Below are some questions to help assess your readiness:

  • ❓ Area all members aware of the sec policies?
  • ❓ Do all members of IR know whom to contact?
  • ❓ Do all of them have access to journals and toolkit?
  • ❓ Have they all participated in IR drills?

Creating a playbook

Detection and Analysis (SANS Identification)

Lot’s of systems can be used to monitor the network and host for malicious activity. These are IDS, IPS, firewalls, AV, SIEM (Security Information and Event Management solutions, SIM + SEM), IR frameworks, threat intelligence etc. However, the incident might be reported by employee (for example, receiving a suspicious email) or by a third party (data exfiltrated seen in the dark net). Before it is confirmed to be true or be the result of a malicious intent, it’s called an event.

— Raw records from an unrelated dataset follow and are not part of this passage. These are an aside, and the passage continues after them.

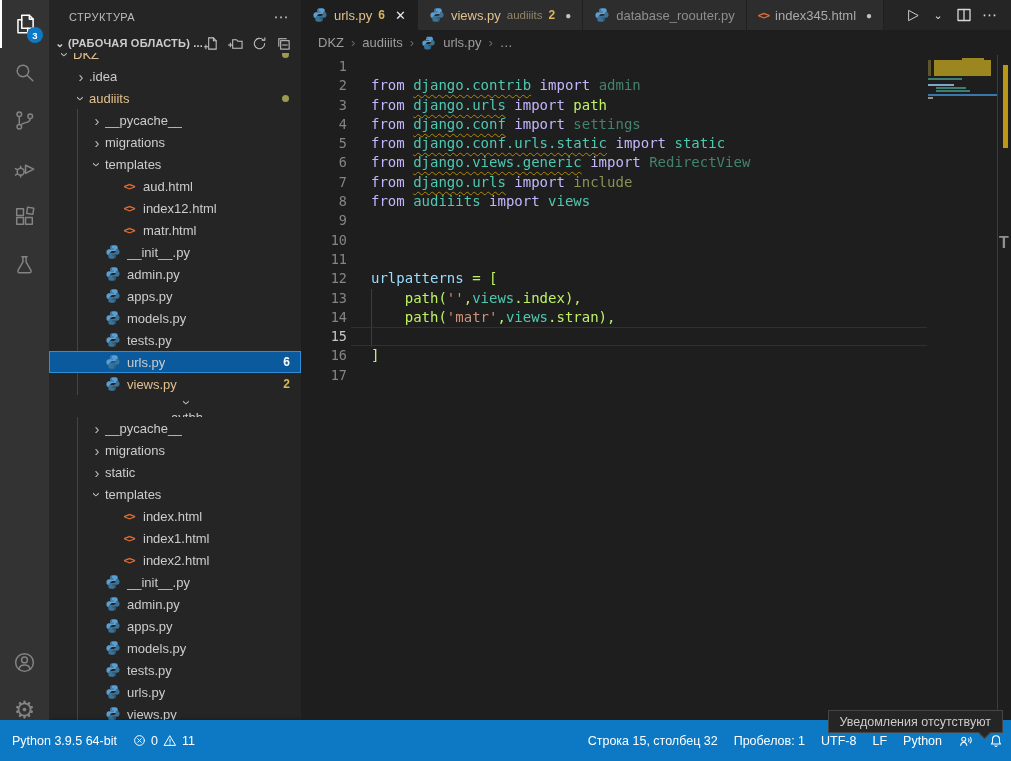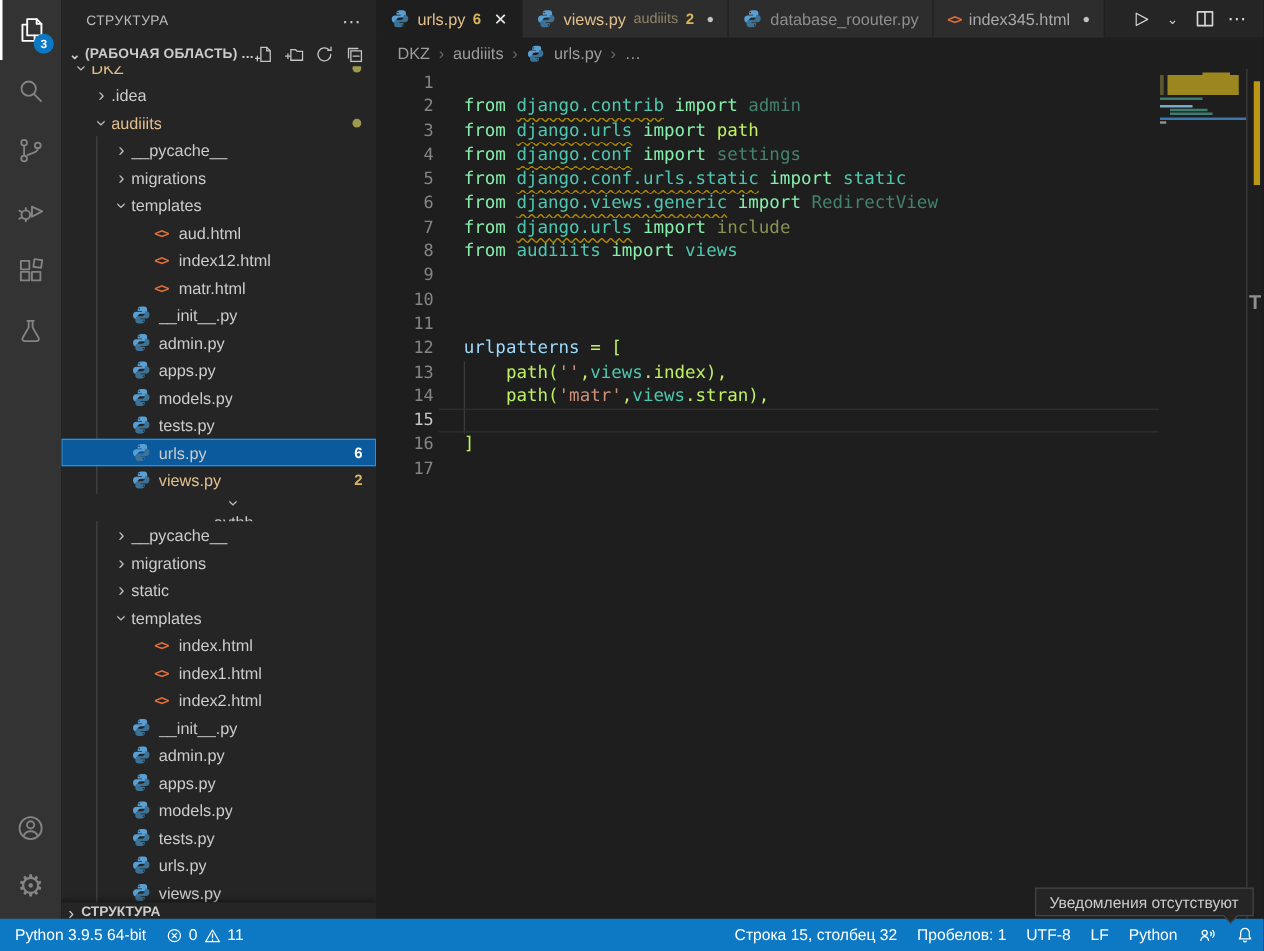--- a/index.html
+++ b/index.html
@@ -67,40 +67,40 @@
   .breadcrumbs .bitem{cursor:pointer}
   .breadcrumbs .ficon{width:15px;height:15px;display:inline-flex}
 
   .codewrap{position:relative;flex:1;overflow:hidden}
   .codelines{position:absolute;top:2px;left:0;right:0}
   .cline{position:relative;height:19.3px;display:flex;font-family:"DejaVu Sans Mono",monospace;font-size:14px;line-height:19.3px;white-space:pre}
   .gutter{width:46px;flex:none;text-align:right;color:#858585;font-size:13.5px}
   .ccontent{margin-left:24px}
   .cline.current .gutter{color:#c6c6c6}
   .cline.current::before{content:'';position:absolute;left:50px;right:84px;top:0;bottom:0;border-top:1px solid #303030;border-bottom:1px solid #303030}
-  .tk.kw{color:#86efac}
+  .tk.kw{color:#c4b5fd}
   .tk.mod{color:#4ec9b0}
   .tk.dim{color:#43836f}
   .tk.dim2{color:#879455}
   .tk.pl{color:#bef264}
   .tk.var{color:#9cdcfe}
   .tk.str{color:#ce9178}
   .tk.sq{text-decoration:underline;text-decoration-style:wavy;text-decoration-color:#b08a00;text-decoration-thickness:1px;
     text-underline-offset:4px;text-decoration-skip-ink:none}
   .tk.bm{box-shadow:inset 0 0 0 1px #767676}
   .cguide{position:absolute;left:70px;top:234px;width:1px;height:58px;background:#3c3c3c}
 
   .minimap{position:absolute;top:2px;right:14px;width:69px;height:130px;cursor:pointer}
   .ruler{position:absolute;top:0;right:0;width:14px;height:100%}
   .ruler-sep{position:absolute;left:0;top:0;width:1px;height:100%;background:#3c3c3c}
   .ruler-warn{position:absolute;right:3px;top:10px;width:5px;height:83px;background:#bb9715}
   .ruler-t{position:absolute;top:179px;left:0;width:14px;text-align:center;color:#8f8f8f;font-weight:bold;font-size:16px}
 
   
-  .status{position:absolute;left:0;right:0;bottom:0;height:26px;background:#0d79c4;color:#ffffff;display:flex;font-size:12.5px}
+  .status{position:absolute;left:0;right:0;bottom:0;height:41px;background:#0d79c4;color:#ffffff;display:flex;font-size:12.5px}
   .s-item{padding:0 8px;height:100%;display:flex;align-items:center;gap:5px;cursor:pointer;white-space:nowrap}
   .s-item svg{stroke:#fff;fill:none;stroke-width:1.2;stroke-linecap:round;stroke-linejoin:round}
   .s-right{margin-left:auto;display:flex;height:100%}
   .s-left{padding-left:4px;display:flex;height:100%}
 
   
   .tooltip{position:absolute;right:8px;bottom:28px;height:23px;background:#252526;border:1px solid #454545;color:#cccccc;
     font-size:12.5px;display:flex;align-items:center;padding:0 11px;z-index:5}
   .tooltip::after{content:'';position:absolute;right:13px;bottom:-5px;width:8px;height:8px;background:#252526;
     border-right:1px solid #454545;border-bottom:1px solid #454545;transform:rotate(45deg)}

  1. Discover. Discovery and classification (Where is the sensitive data?), Entitlements reporting (Who can access), Vulnerability Assessment (How to secure it?).
  2. Harden. Reconfigure, mask, encrypt (How to protect sensitive data?)
  3. Monitor and Protect. Activity monitoring, Blocking quarantine, dynamic data masking
  4. Repeat.

Precursors❓ - signs that in incident may occur in the future. For example, logs show that a vulnerability scanner was used. Or a vulnerability was found in some software that’s used by the company.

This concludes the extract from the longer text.